** What you will do **
Apart from the pictures, every line below needs to be reproduced verbatim.

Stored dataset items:
--- START ---

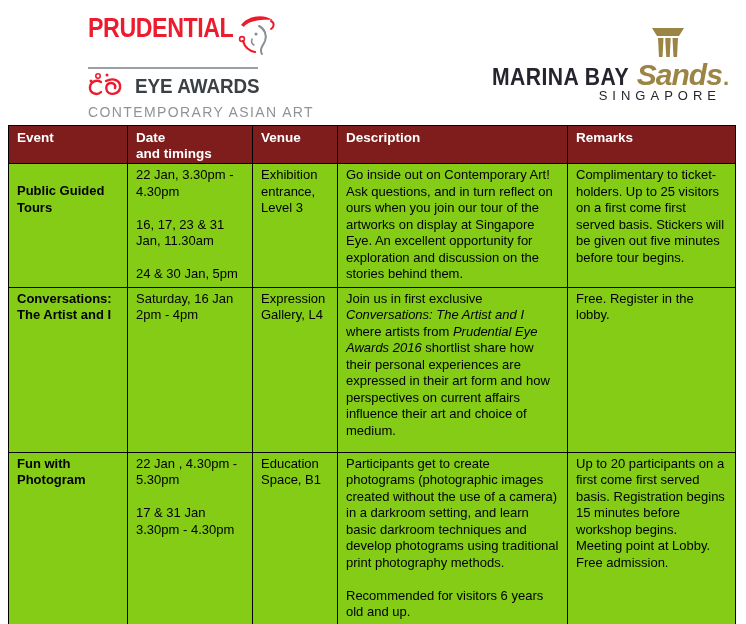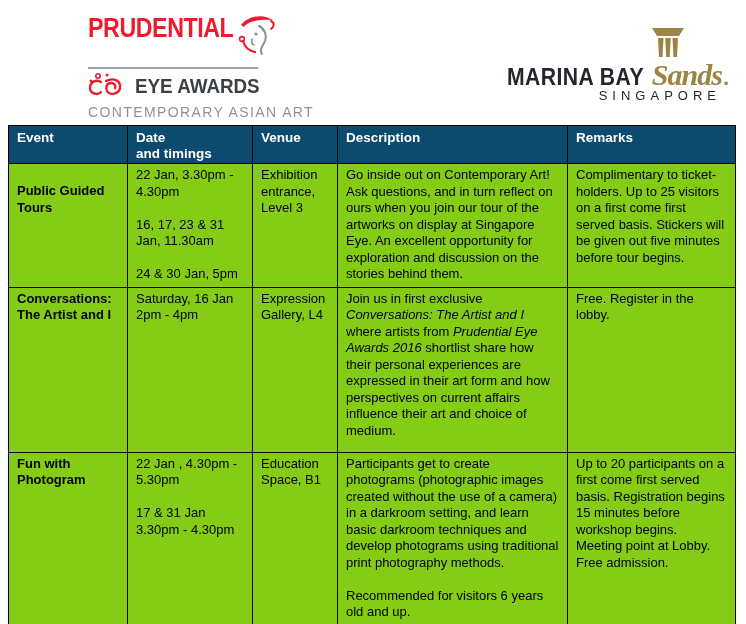--- a/index.html
+++ b/index.html
@@ -45,7 +45,7 @@
     transform:scaleX(0.92); transform-origin:right bottom;
   }
   .mbs-sands {
-    color:#9C8444; font-family:Liberation Serif, serif; font-style:italic; font-weight:bold;
+    color:#9C8444; font-family:Liberation Sans, sans-serif; font-style:italic; font-weight:bold;
     font-size:30px; line-height:30px; margin-left:8px; letter-spacing:-1px;
   }
   .mbs-dot { color:#9C8444; font-size:22px; font-weight:bold; margin-left:1px; }

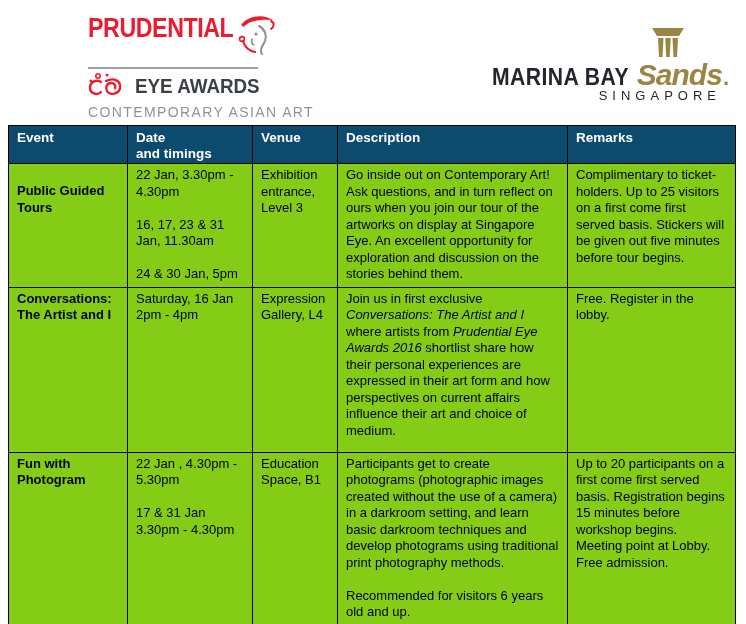--- a/index.html
+++ b/index.html
@@ -61,7 +61,7 @@
   }
   table.events th, table.events td { border:1px solid #000; }
   table.events thead th {
-    background:#0c4a6e; color:#fff; text-align:left; vertical-align:top;
+    background:#7f1d1d; color:#fff; text-align:left; vertical-align:top;
     font-size:13.5px; line-height:15.5px; font-weight:bold;
     padding:4px 8px 2px 8px;
   }

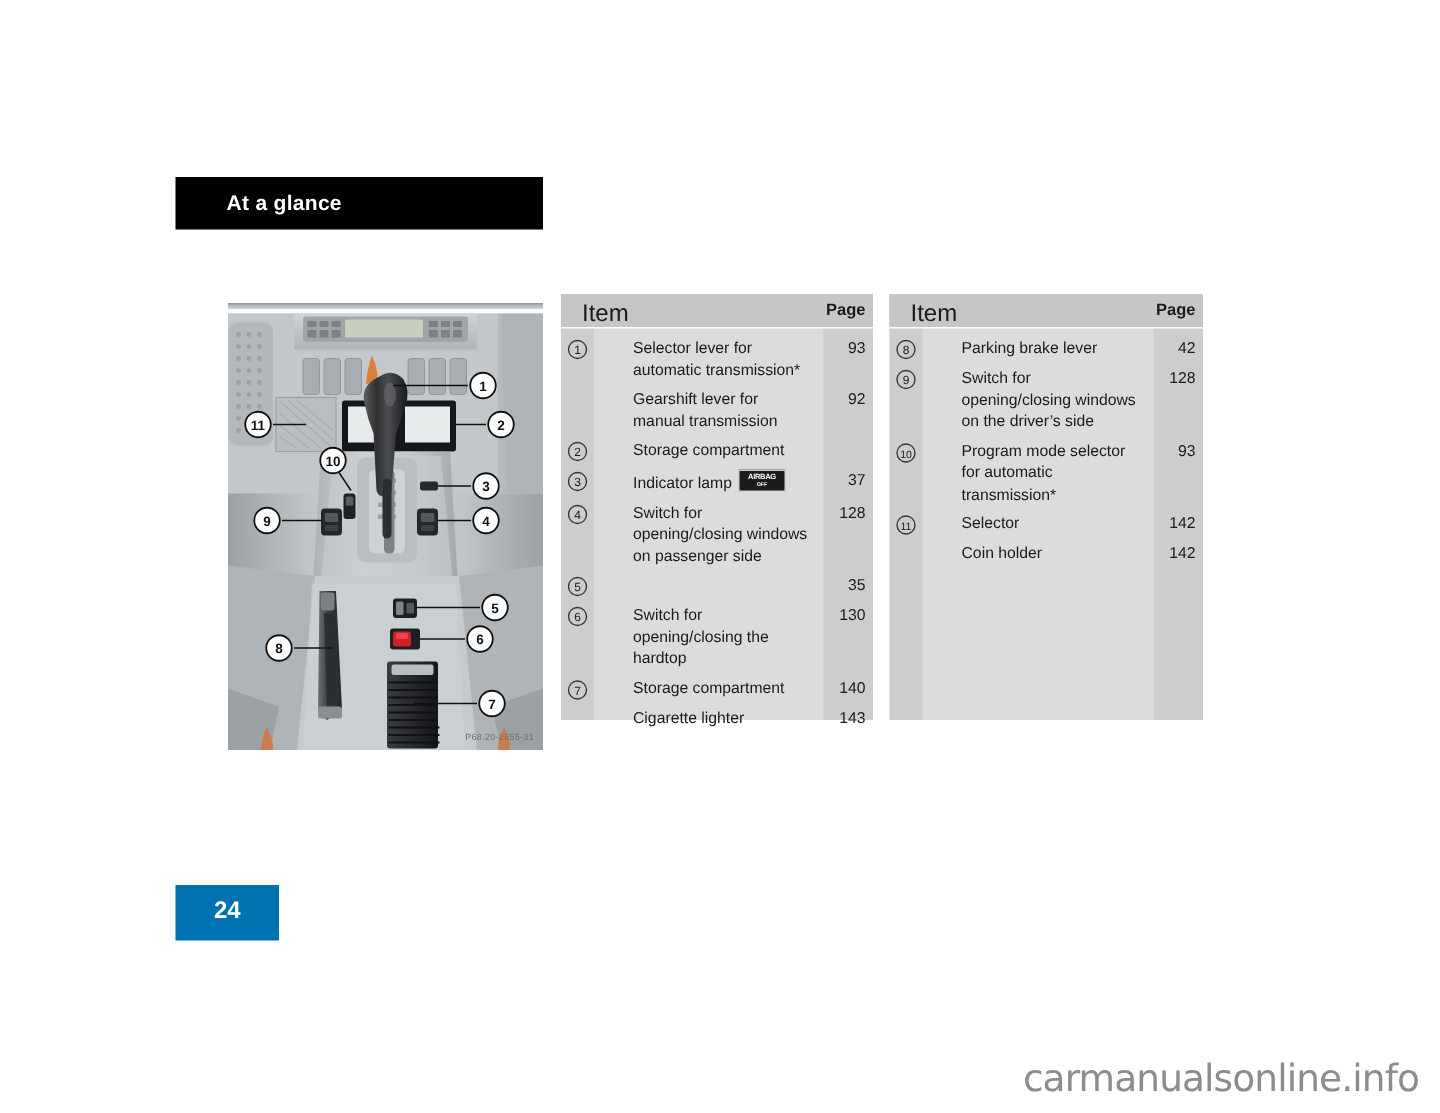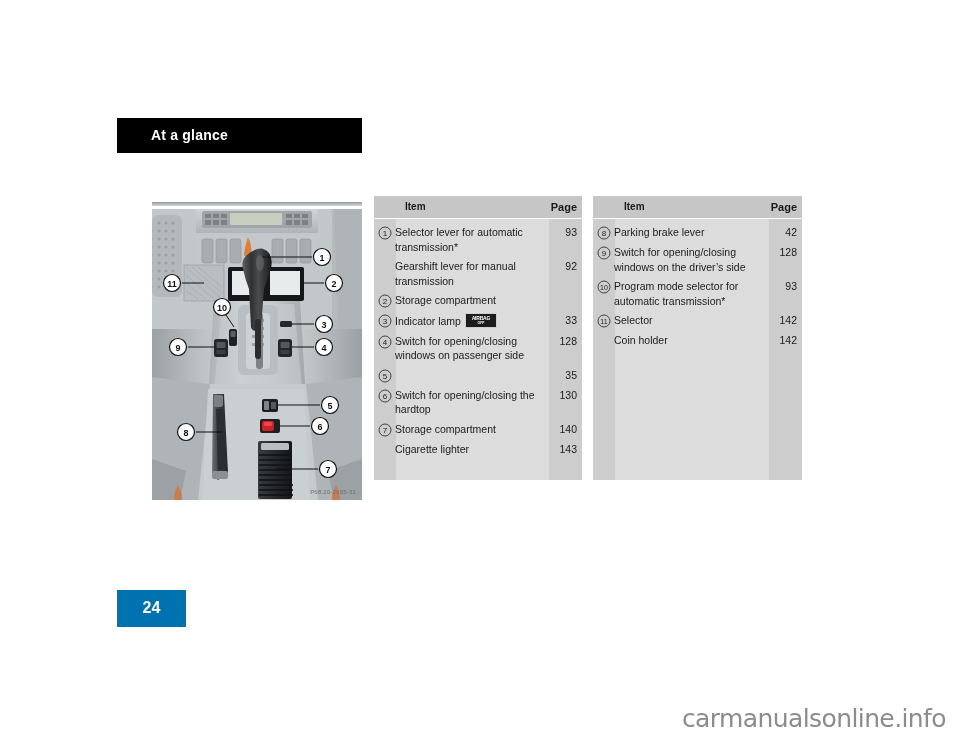--- a/index.html
+++ b/index.html
@@ -133,10 +133,10 @@
   }
   .ref-table .hdr-item {
     position: absolute;
-    left: 31px;
+    left: 14px;
     top: 5px;
-    font-size: 10px;
-    font-weight: bold;
+    font-size: 16px;
+    font-weight: normal;
     color: #1a1a1a;
   }
   .ref-table .hdr-page {

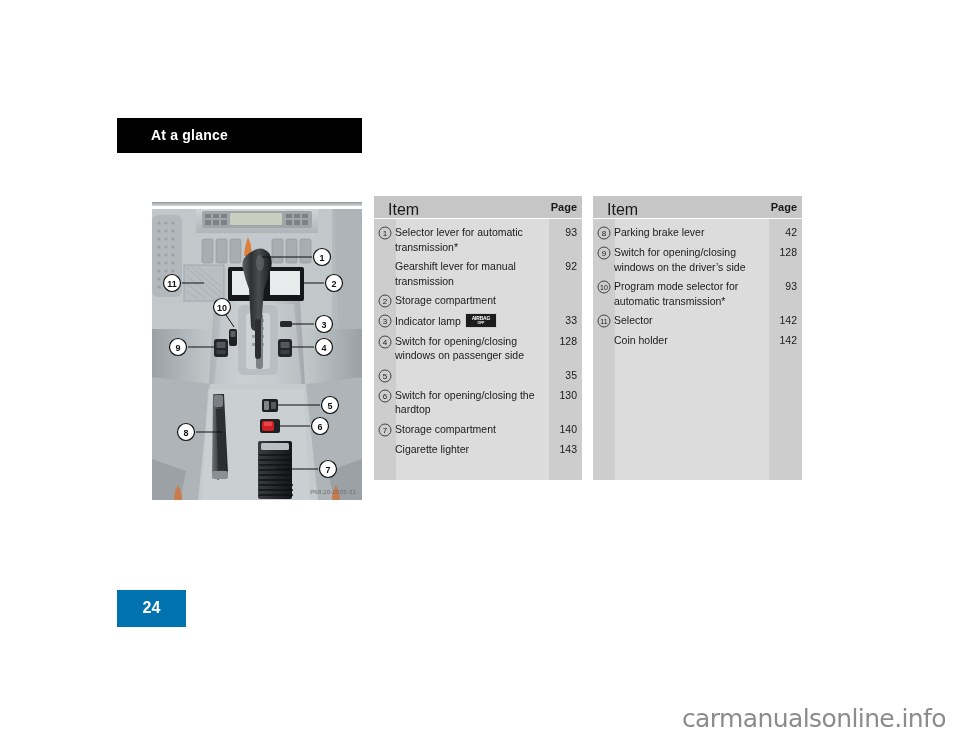--- a/index.html
+++ b/index.html
@@ -166,7 +166,7 @@
   }
   .row .marker svg { display: block; margin: 0 auto; }
   .row .label {
-    margin-left: 21px;
+    margin-left: 48px;
     margin-right: 42px;
     font-size: 10.5px;
     line-height: 14.5px;

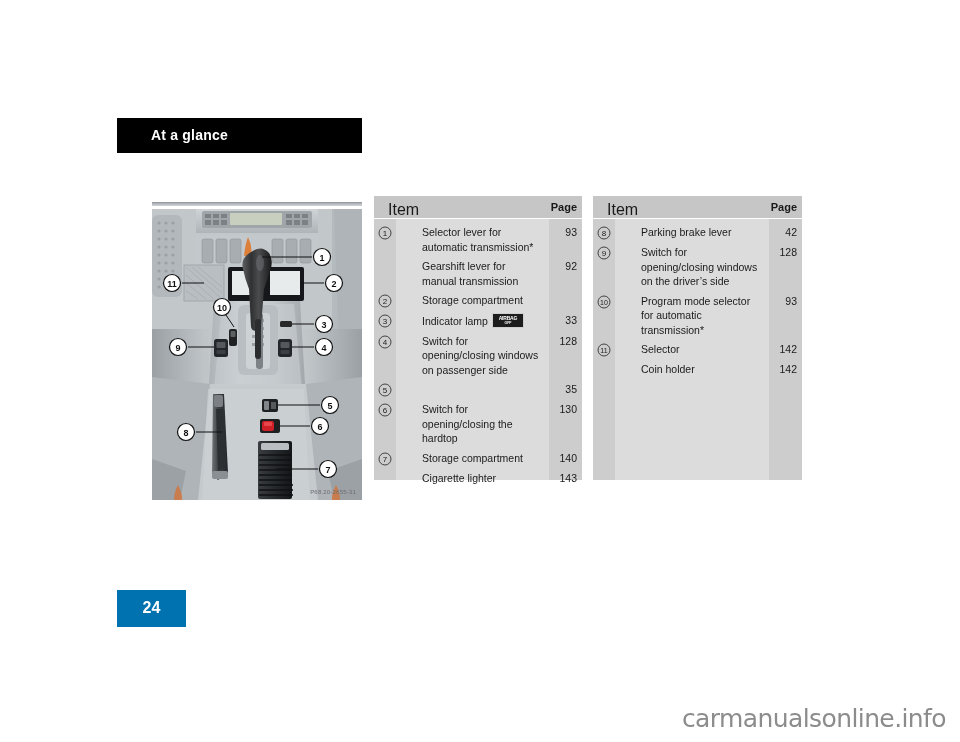--- a/index.html
+++ b/index.html
@@ -525,7 +525,7 @@
           </svg>
       </div>
       <div class="label"><span>Indicator lamp</span><span class="airbag-badge"><span class="ab-top">AIRBAG</span><span class="ab-bot">OFF</span></span></div>
-      <div class="pageno">33</div>
+      <div class="pageno">37</div>
     </div>
 
     <div class="row gap">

--- END ---

** Solved problem **
--- a/index.html
+++ b/index.html
@@ -45,7 +45,7 @@
     transform:scaleX(0.92); transform-origin:right bottom;
   }
   .mbs-sands {
-    color:#9C8444; font-family:Liberation Serif, serif; font-style:italic; font-weight:bold;
+    color:#9C8444; font-family:Liberation Sans, sans-serif; font-style:italic; font-weight:bold;
     font-size:30px; line-height:30px; margin-left:8px; letter-spacing:-1px;
   }
   .mbs-dot { color:#9C8444; font-size:22px; font-weight:bold; margin-left:1px; }

--- a/index.html
+++ b/index.html
@@ -61,7 +61,7 @@
   }
   table.events th, table.events td { border:1px solid #000; }
   table.events thead th {
-    background:#0c4a6e; color:#fff; text-align:left; vertical-align:top;
+    background:#7f1d1d; color:#fff; text-align:left; vertical-align:top;
     font-size:13.5px; line-height:15.5px; font-weight:bold;
     padding:4px 8px 2px 8px;
   }

--- a/index.html
+++ b/index.html
@@ -133,10 +133,10 @@
   }
   .ref-table .hdr-item {
     position: absolute;
-    left: 31px;
+    left: 14px;
     top: 5px;
-    font-size: 10px;
-    font-weight: bold;
+    font-size: 16px;
+    font-weight: normal;
     color: #1a1a1a;
   }
   .ref-table .hdr-page {

--- a/index.html
+++ b/index.html
@@ -166,7 +166,7 @@
   }
   .row .marker svg { display: block; margin: 0 auto; }
   .row .label {
-    margin-left: 21px;
+    margin-left: 48px;
     margin-right: 42px;
     font-size: 10.5px;
     line-height: 14.5px;

--- a/index.html
+++ b/index.html
@@ -525,7 +525,7 @@
           </svg>
       </div>
       <div class="label"><span>Indicator lamp</span><span class="airbag-badge"><span class="ab-top">AIRBAG</span><span class="ab-bot">OFF</span></span></div>
-      <div class="pageno">33</div>
+      <div class="pageno">37</div>
     </div>
 
     <div class="row gap">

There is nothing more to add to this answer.